Lissette González
En las últimas semanas han proliferado titulares tanto en la prensa nacional como extranjera sobre una inminente crisis humanitaria en nuestro país. Incluso, la Asamblea Nacional dedicó su sesión del pasado jueves a discutir la escasez de alimentos y se declaró una emergencia alimentaria.
Ante la intensidad de nuestros problemas económicos, con inflación y escasez que según todos los pronósticos empeorarán este año, las medidas por las que claman al gobierno todos los sectores tienen que ver con recuperar un mínimo equilibrio macroeconómico: eliminar controles de precios, unificar el tipo de cambio, aumentar el precio de la gasolina. Poco se habla, sin embargo, de las medidas sociales necesarias para sortear la crisis.
Es cierto que diversos analistas han propuesto pasar del modelo actual de subsidios indirectos a uno de subsidios directos a la población más vulnerable. Por supuesto, medidas de esta naturaleza serían indispensables para proteger a los más pobres ante los severos efectos de un ajuste económico. Sin embargo, dichas medidas serían muy insuficientes para que los grupos en situación más precaria pudieran aprovechar una eventual recuperación económica.
Las carencias de la política social tradicional (salud, educación y seguridad social) para construir un piso de inclusión mediante la generación de capacidades que permita a la población insertarse con éxito en la vida económica son evidentes al menos desde los años 80. Y, si bien desde la década de los 90 las nuevas políticas sociales (tanto los programas compensatorios como las misiones sociales) han estado en la agenda pública, ninguna de estas iniciativas abordó reformas institucionales en el sector social, imprescindibles para lograr un escenario de inclusión.

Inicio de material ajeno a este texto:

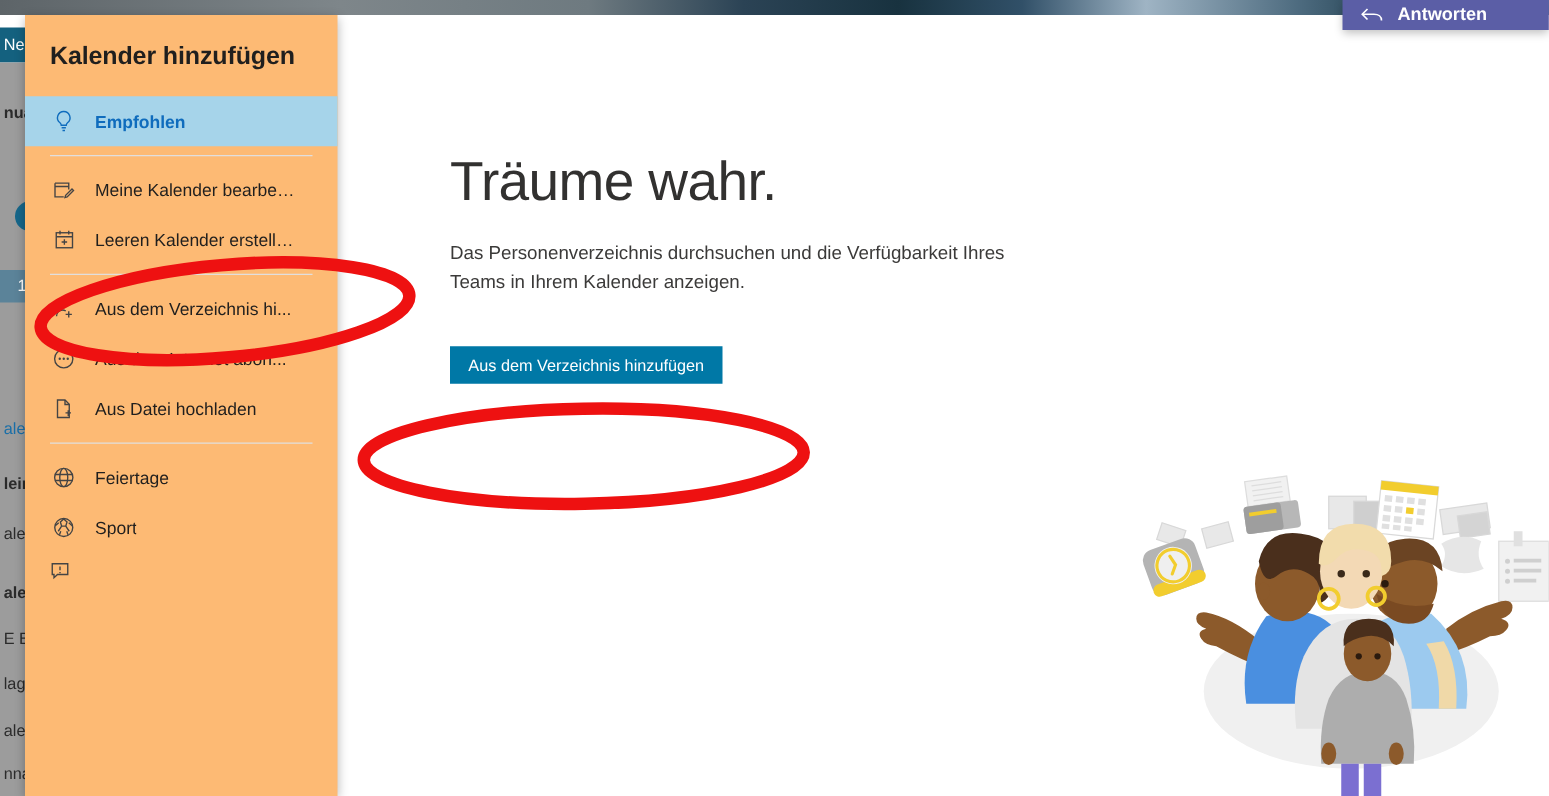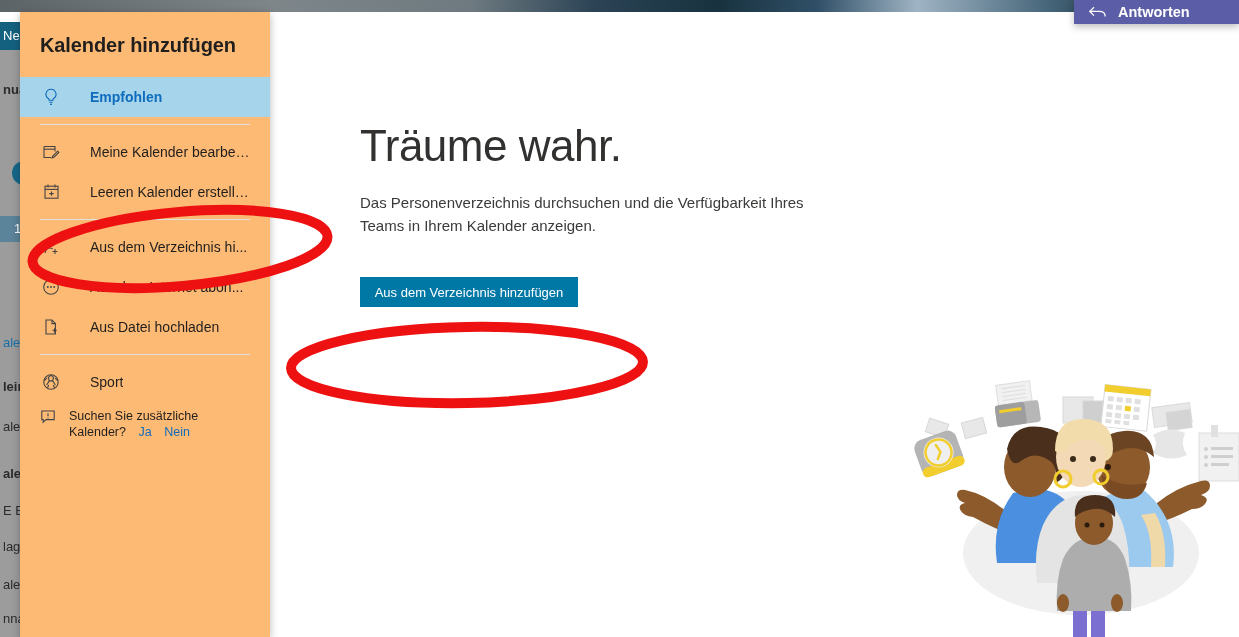"Empfohlen" .mi { gap: 14px -> none }
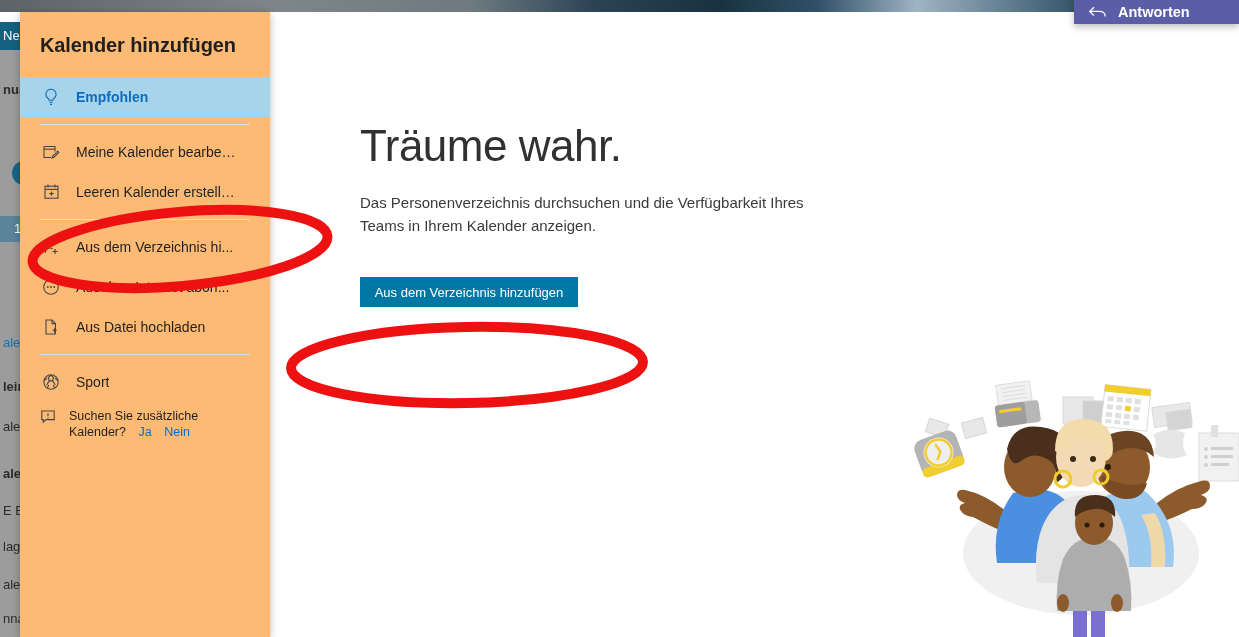"Feiertage" div.mi { html: none -> <div> <span> <svg> <circle></circle> <ellipse></ellipse> <path></path> </svg> </span> <span>Feiertage</span> </div> }
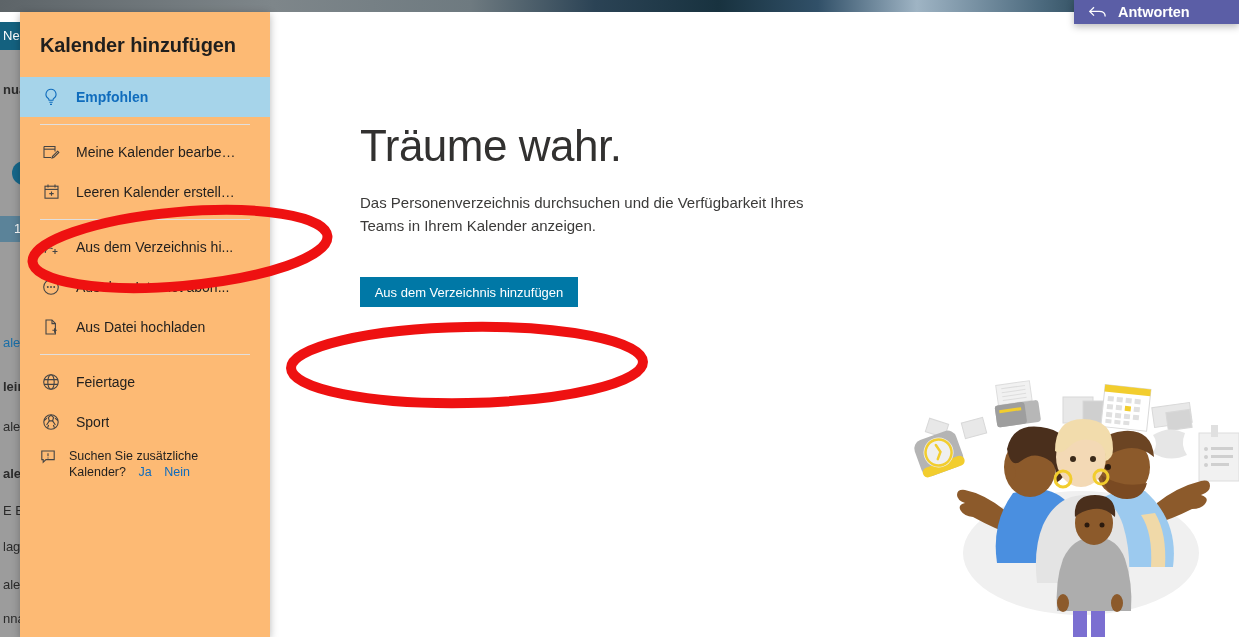"Suchen Sie zusätzliche Kalender? Ja" span.fb-text { html: <span> <span>Suchen Sie zusätzliche Kalender?</span> <span>Ja</span> <span>Nein</span> </span> -> none }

Aun no nos estamos preguntando cómo haremos para construir los planteles que hacen falta para garantizar la cobertura universal de la educación media, ni cómo abordaremos los problemas de rendimiento escolar que empujan a la deserción temprana de los jóvenes más vulnerables. Mucho menos hemos pensado cuáles son los contenidos que debería enseñar la educación media para facilitar la inserción laboral de los jóvenes, ni cuál será la estrategia para la capacitación de trabajadores en ocupaciones no profesionales, o cómo se resolverá de forma sostenible el financiamiento de una educación superior de calidad.
Lo mismo ocurre con las restantes áreas de la política social: seguimos sin una legislación que articule los diversos servicios en un sistema nacional de salud y no hemos elaborado ni discutido el diseño de un sistema de seguridad social sostenible o cómo aumentar la proporción de trabajadores que cotizan, en medio del fuerte cambio demográfico que está experimentando el país, gracias al cual muy pronto tendremos que atender a una alta proporción de adultos mayores.
Puede que parezca que esos temas no son urgentes, que eso puede esperar al largo plazo, a que resolvamos asuntos más apremiantes. Pero el tema es que en todas estas áreas los problemas son tales que no se resolverán con crecimiento económico, ni con cuentas públicas saneadas. Ni siquiera mejorarían en el improbable supuesto que volvamos a tener un barril de petróleo a 100$. Y las desigualdades son tan importantes que incluso pueden convertirse en un freno para la reactivación económica: ¿cómo podemos crecer sin una población activa, sana y capacitada? Si a estos problemas de largo aliento del sector social añadimos los efectos de la crisis que estamos viviendo producto de la inflación y de la escasez, mantener la actual inacción podría suponer altísimos costos, tanto económicos como políticos.
Nunca pensar en lo social había sido tan importante.